— Task goal —
Write the data below out exactly as it stands. Do not include the pictures.

— Extracted records —
^^^^^^^^^^^^^^^^
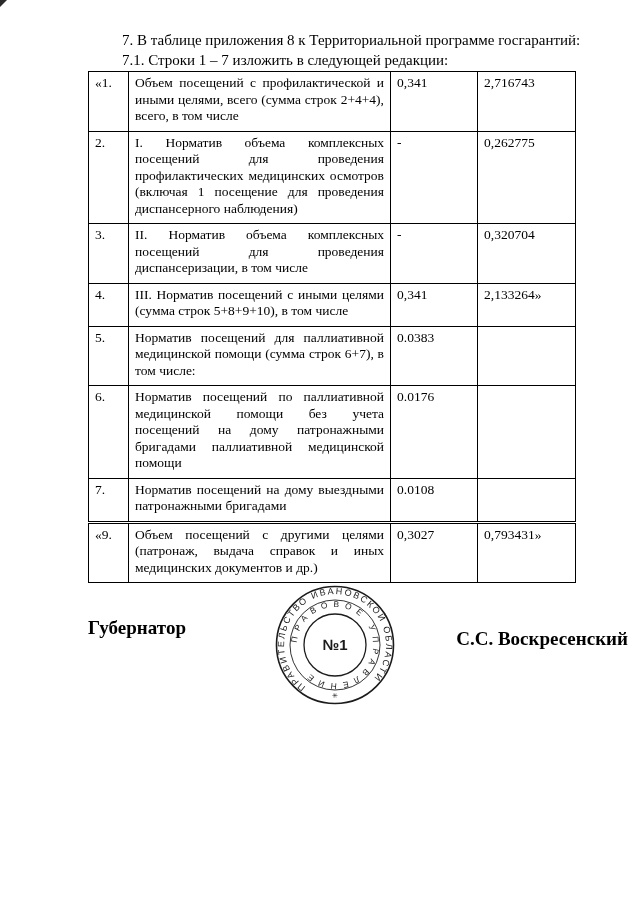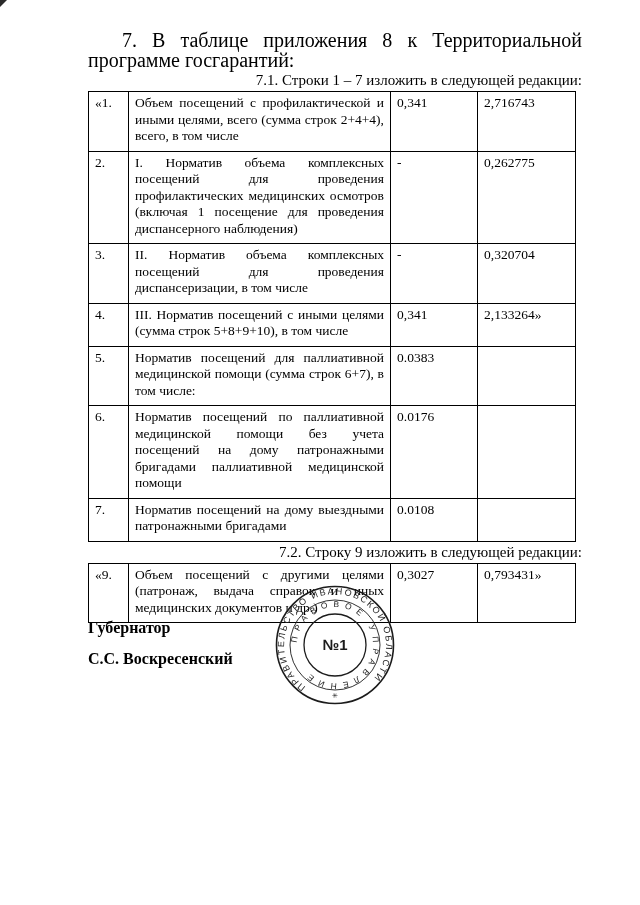--- a/index.html
+++ b/index.html
@@ -22,7 +22,7 @@
     text-align:center;font-size:15px;line-height:20px;margin:0 0 6px 0;
   }
   .para{
-    font-size:20px;line-height:20px;margin:0;
+    font-size:15px;line-height:20px;margin:0;
     text-align:justify;text-indent:34px;
   }
   .section-heading{

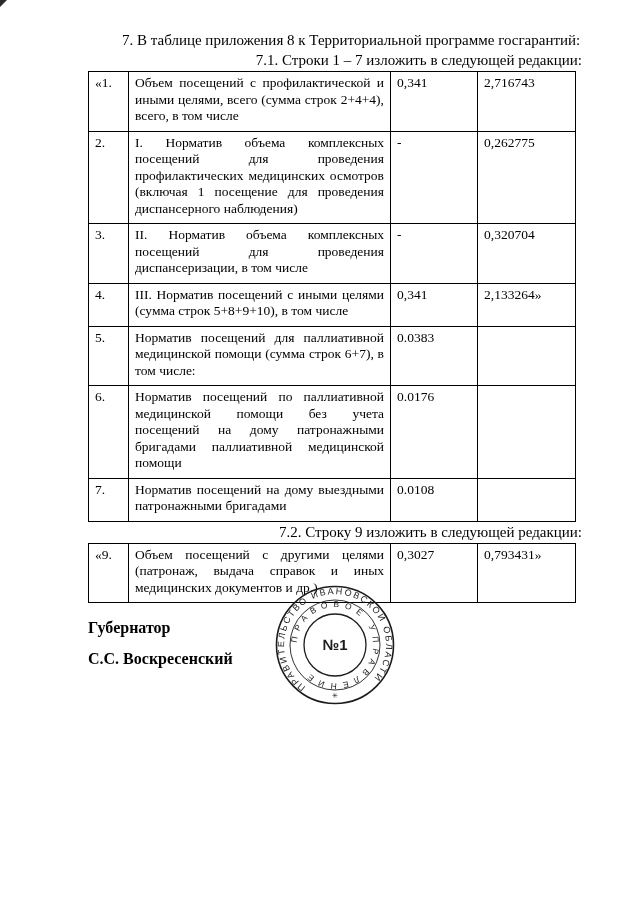--- a/index.html
+++ b/index.html
@@ -26,7 +26,7 @@
     text-align:justify;text-indent:34px;
   }
   .section-heading{
-    font-size:15px;line-height:20px;margin:0;text-indent:34px;white-space:nowrap;text-align:right;
+    font-size:15px;line-height:20px;margin:0;text-indent:34px;white-space:nowrap;
   }
   table.doc-table{
     border-collapse:collapse;width:487px;table-layout:fixed;

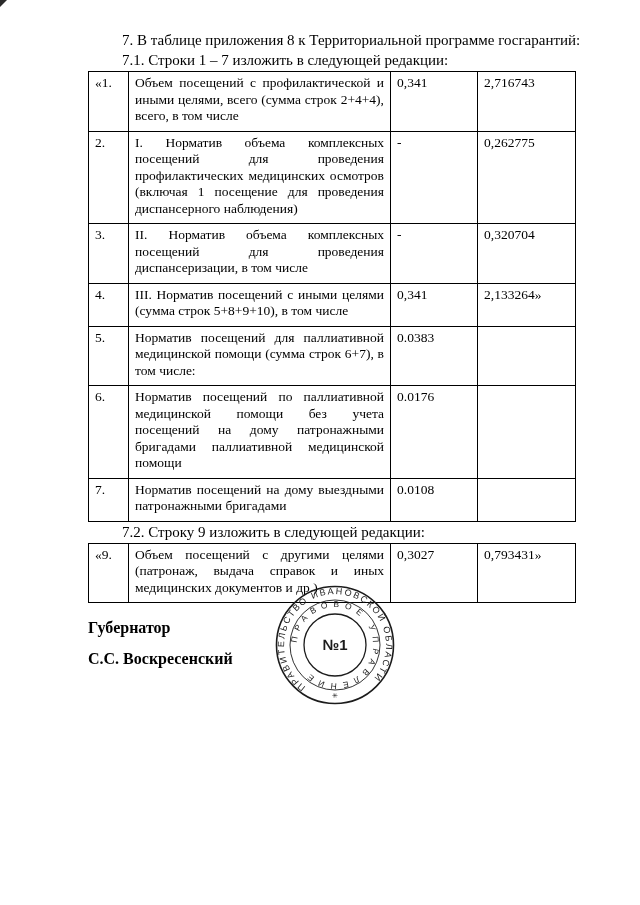--- a/index.html
+++ b/index.html
@@ -117,7 +117,6 @@
         </tbody>
     </table>
 
-    <p class="section-heading">7.2. Строку 9 изложить в следующей редакции:</p>
 
     <table class="doc-table">
       <colgroup>

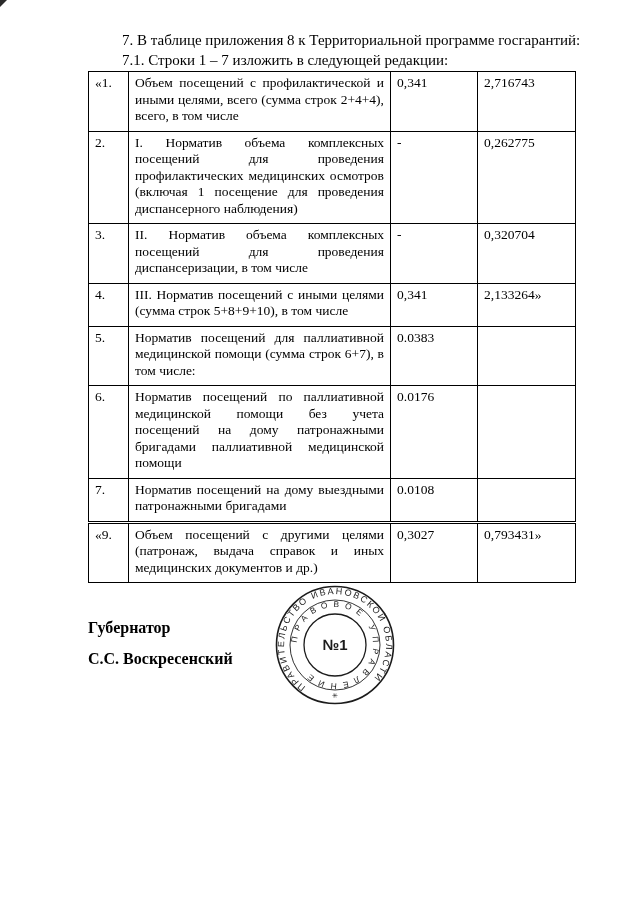--- a/index.html
+++ b/index.html
@@ -43,7 +43,7 @@
   .signature{
     position:absolute;left:88px;top:618px;width:540px;
     display:flex;justify-content:space-between;
-    font-weight:bold;font-size:16px;line-height:20px;flex-direction:column;
+    font-weight:bold;font-size:19px;line-height:20px;
   }
   .sig-left{white-space:nowrap;}
   .sig-right{white-space:nowrap;margin-top:11px;}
^^^^^^^^^^^^^^^^
— Answer section —
--- a/index.html
+++ b/index.html
@@ -22,7 +22,7 @@
     text-align:center;font-size:15px;line-height:20px;margin:0 0 6px 0;
   }
   .para{
-    font-size:20px;line-height:20px;margin:0;
+    font-size:15px;line-height:20px;margin:0;
     text-align:justify;text-indent:34px;
   }
   .section-heading{

--- a/index.html
+++ b/index.html
@@ -26,7 +26,7 @@
     text-align:justify;text-indent:34px;
   }
   .section-heading{
-    font-size:15px;line-height:20px;margin:0;text-indent:34px;white-space:nowrap;text-align:right;
+    font-size:15px;line-height:20px;margin:0;text-indent:34px;white-space:nowrap;
   }
   table.doc-table{
     border-collapse:collapse;width:487px;table-layout:fixed;

--- a/index.html
+++ b/index.html
@@ -117,7 +117,6 @@
         </tbody>
     </table>
 
-    <p class="section-heading">7.2. Строку 9 изложить в следующей редакции:</p>
 
     <table class="doc-table">
       <colgroup>

--- a/index.html
+++ b/index.html
@@ -43,7 +43,7 @@
   .signature{
     position:absolute;left:88px;top:618px;width:540px;
     display:flex;justify-content:space-between;
-    font-weight:bold;font-size:16px;line-height:20px;flex-direction:column;
+    font-weight:bold;font-size:19px;line-height:20px;
   }
   .sig-left{white-space:nowrap;}
   .sig-right{white-space:nowrap;margin-top:11px;}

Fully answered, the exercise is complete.